The demonstration on the Red Square (1968)

Where did your ethical boundaries lie in your youth? How have they changed over time? I am absolutely certain that you have given this some thought, and I have even read some of your statements on this subject. But for our conversation to be productive, we need to move step by step to the present day. By the way, I simply must tell you that today we heard on the radio that they had not given you conditional early release on parole.
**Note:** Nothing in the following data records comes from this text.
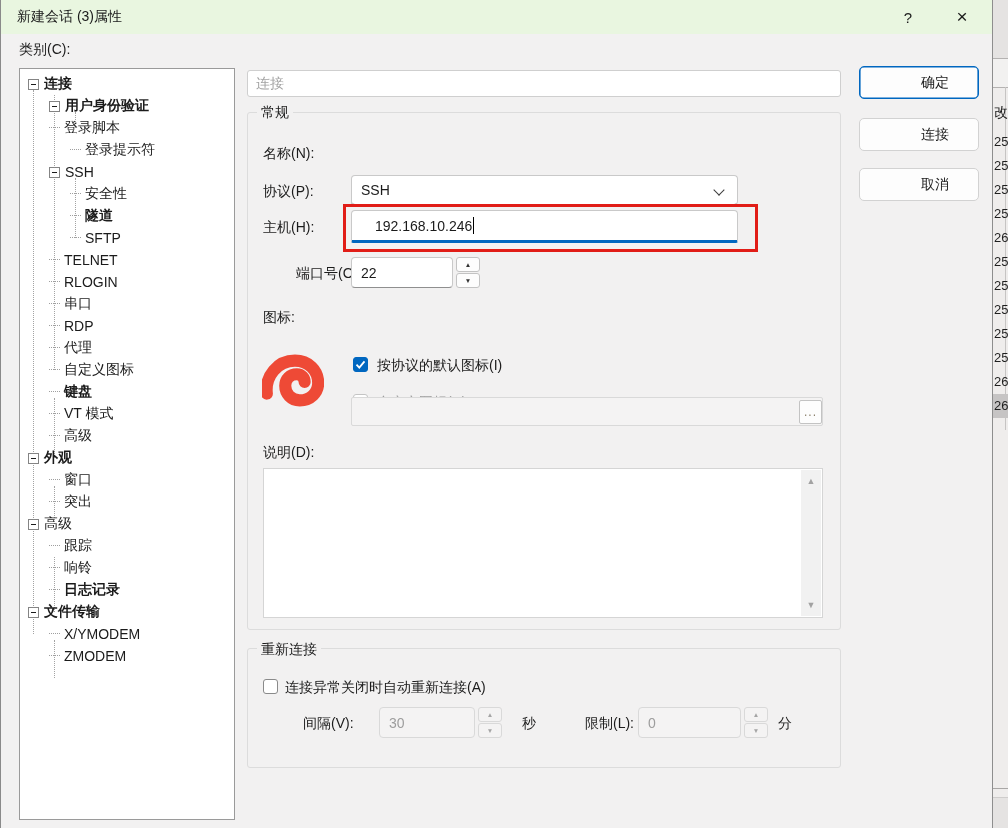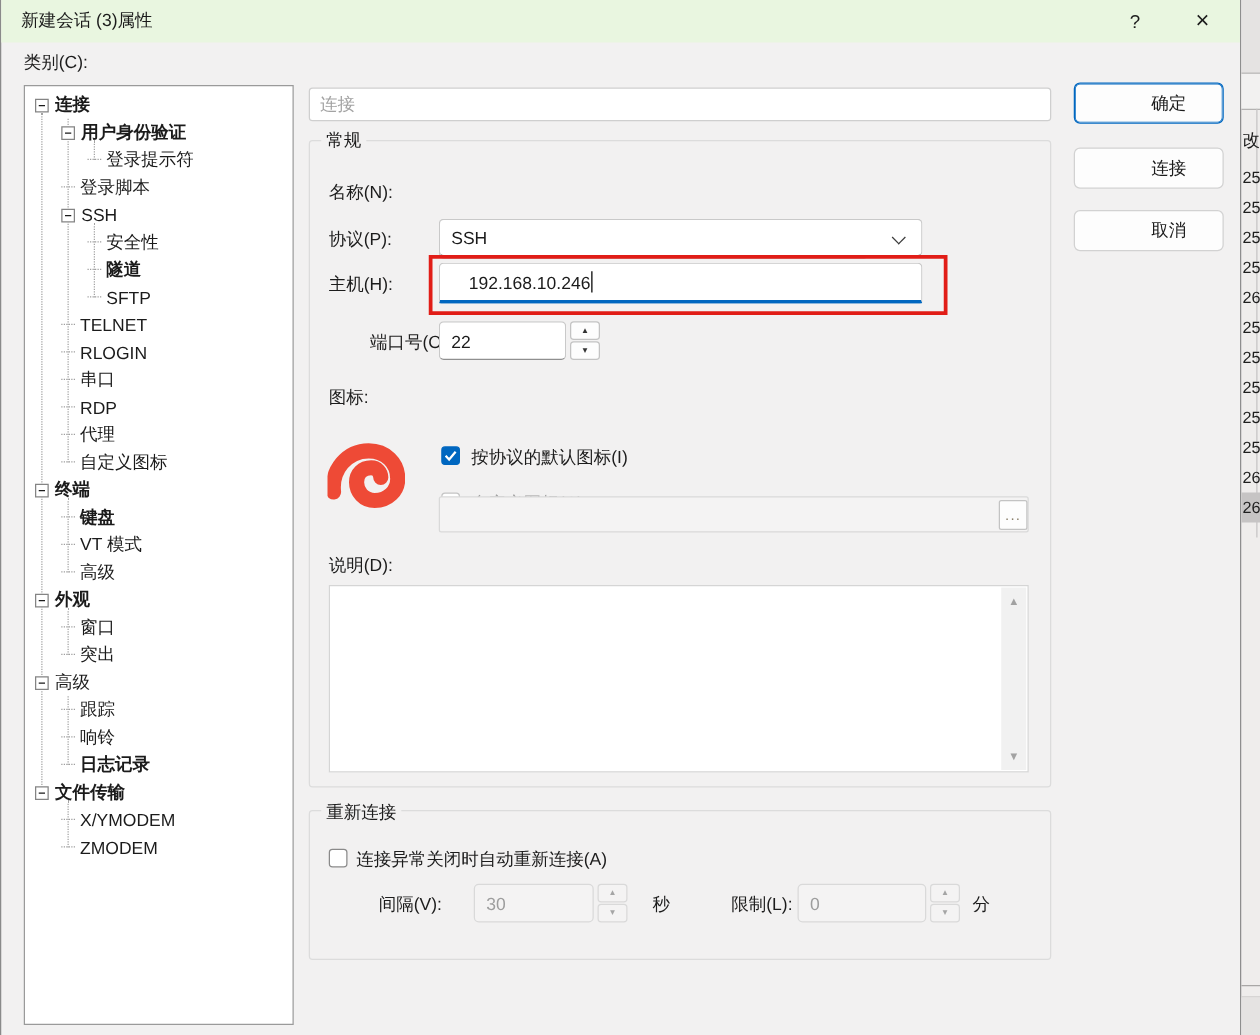--- a/index.html
+++ b/index.html
@@ -120,13 +120,13 @@
             </span>
             <span class="tlabel">用户身份验证</span>
           </div>
+          <div class="trow lvl1">
+            <span class="dash"></span>
+            <span class="tlabel">登录脚本</span>
+          </div>
           <div class="trow lvl2">
             <span class="dash"></span>
             <span class="tlabel">登录提示符</span>
-          </div>
-          <div class="trow lvl1">
-            <span class="dash"></span>
-            <span class="tlabel">登录脚本</span>
           </div>
           <div class="trow lvl1">
             <span class="minusbox">

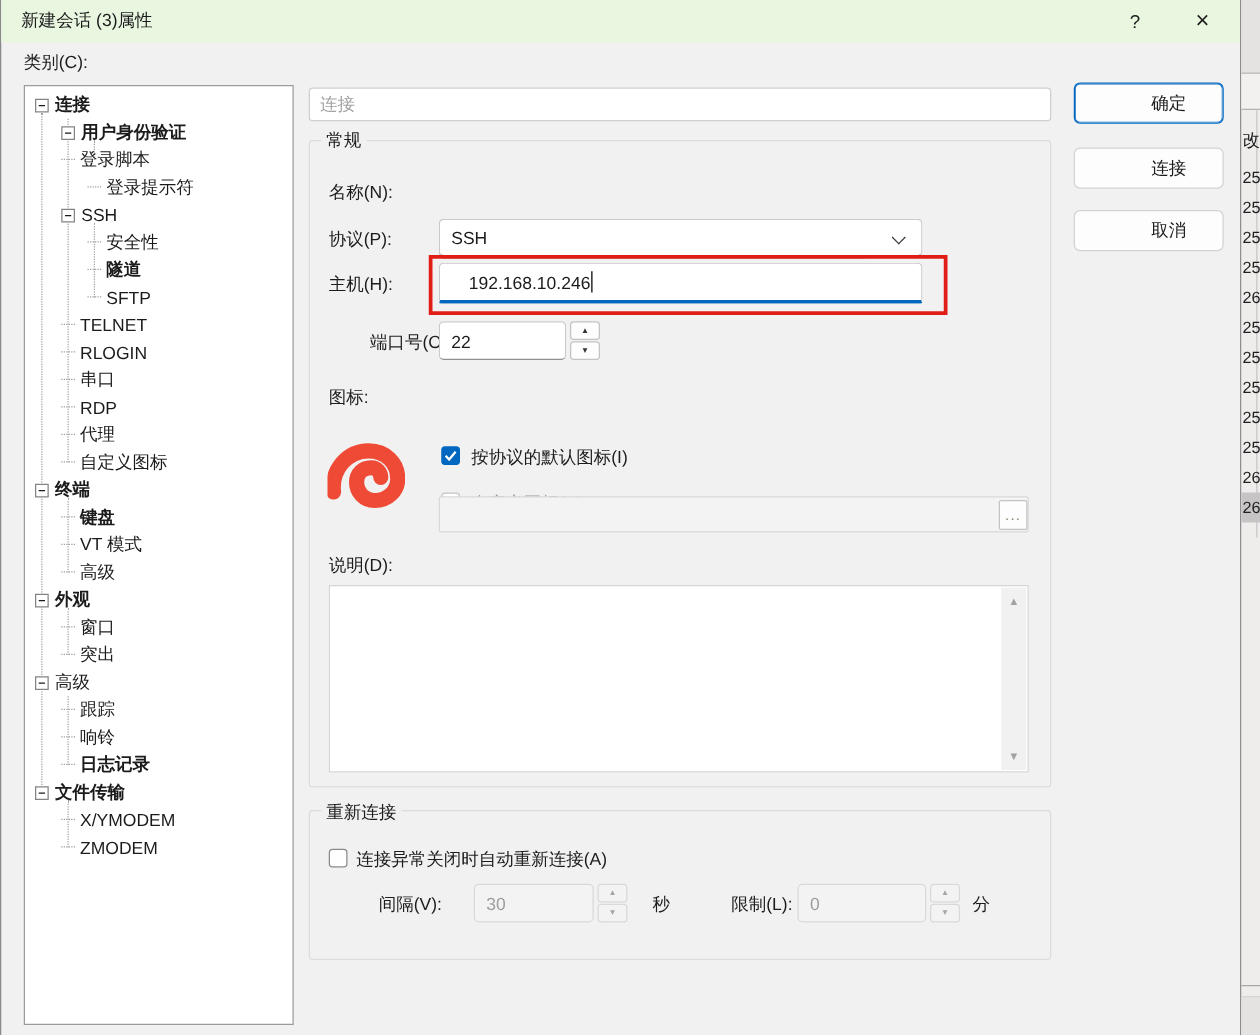--- a/index.html
+++ b/index.html
@@ -170,12 +170,6 @@
             <span class="dash"></span>
             <span class="tlabel">自定义图标</span>
           </div>
-          <div class="trow lvl0 bold">
-            <span class="minusbox">
-              <i></i>
-            </span>
-            <span class="tlabel">终端</span>
-          </div>
           <div class="trow lvl1 bold">
             <span class="dash"></span>
             <span class="tlabel">键盘</span>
The court knows its business. We did not expect anything else. So now we have an unspecified amount of time to talk about this abstract but interesting topic, and we will be able to continue our dialogue.

Respectfully,

Lyudmila Ulitskaya


Notes

[9] "emenes" comes from the Russian abbreviation “MNS”, or “Junior Scientific Fellow”, a low rank in the research institute hierarchy.

[10] Komsomol served as the youth wing of the Communist Party of the Soviet Union (CPSU), the youngest members being fourteen years old, the upper limit for an age of rank and file being 28.

[11] Natalya Gorbanevskaya (°1936) is a Russian poet and one of eight protesters to demonstrate on the Red Square in Moscow on 25 August 1968 against the Soviet invasion of Czechoslovakia. Having recently given birth she was not immediately tried with the other demonstrators. She was arrested in December, 1969 and imprisoned in a Soviet psychiatric prison until February, 1972.